*TASK OBJECTIVE*:
Pull every "margin" line out of the data below.

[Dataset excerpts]
────────────────────
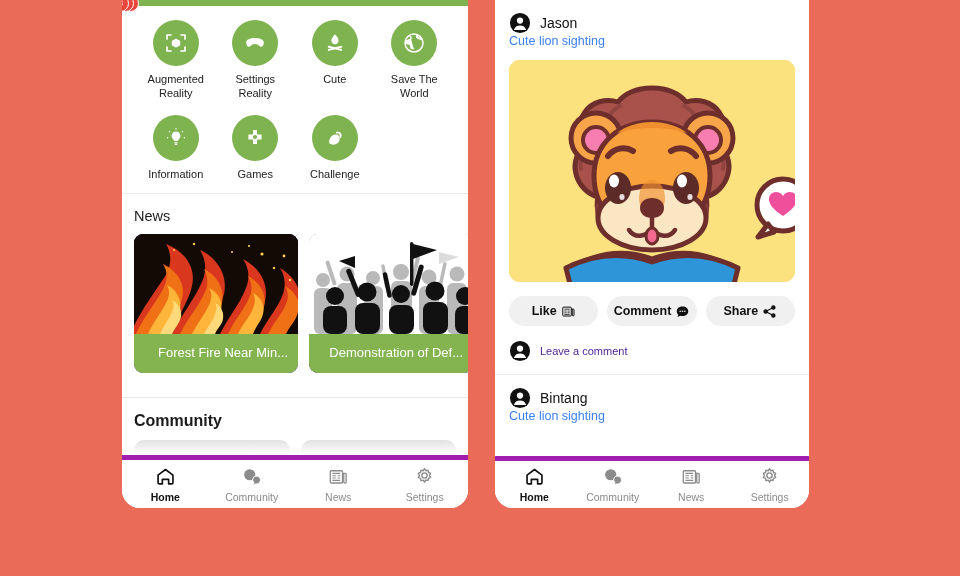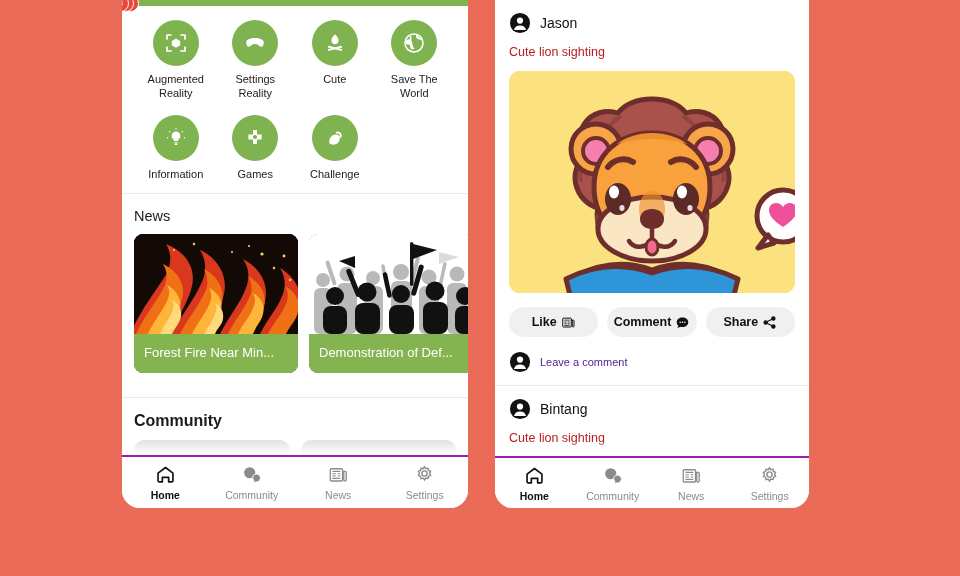--- a/index.html
+++ b/index.html
@@ -97,7 +97,7 @@
   .post-head { display:flex; align-items:center; gap:9px; }
   .avatar { width:22px; height:22px; flex:none; }
   .post-name { font-size:14px; color:#111; }
-  .post-text { font-size:12.5px; color:#b91c1c; margin-top:11px; }
+  .post-text { font-size:12.5px; color:#3b82f6; }
 
   .media {
     margin-top:12px; height:222px; border-radius:11px;

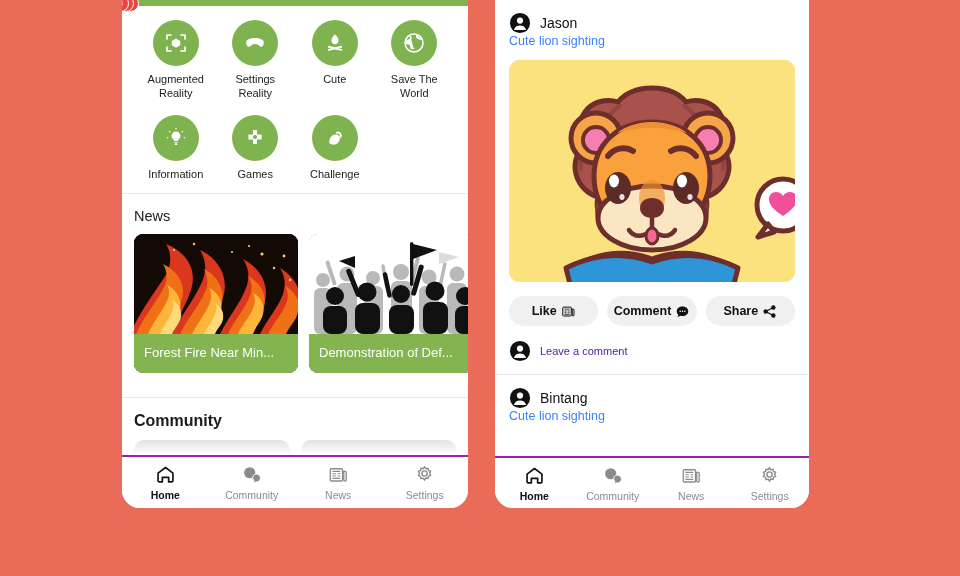--- a/index.html
+++ b/index.html
@@ -53,6 +53,7 @@
   .news-card {
     width:164px; border-radius:9px; overflow:hidden; flex:none;
     background:#4c1d95;
+    text-align:right;
   }
   .news-img { height:100px; position:relative; overflow:hidden; }
   .news-cap {

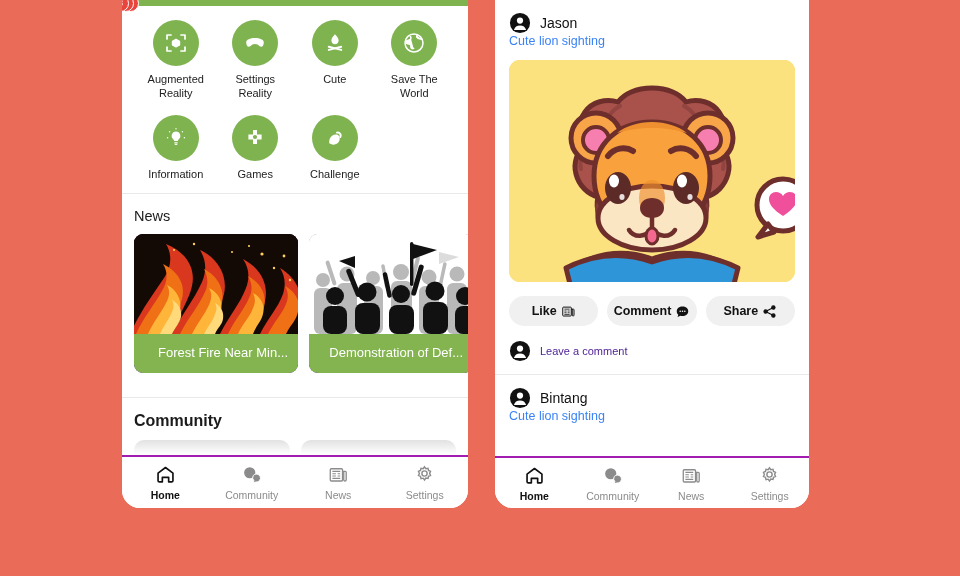--- a/index.html
+++ b/index.html
@@ -81,7 +81,7 @@
   .nav {
     position:absolute; left:0; bottom:0; width:100%;
     height:52px; background:#fff; display:flex;
-    border-top:2px solid #a21caf;
+    border-top:5px solid #a21caf;
     align-items:center;
   }
   #phone-left .nav { height:53px; }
────────────────────
*YOUR SOLUTION*:
-  .post-text { font-size:12.5px; color:#b91c1c; margin-top:11px; }
     margin-top:12px; height:222px; border-radius:11px;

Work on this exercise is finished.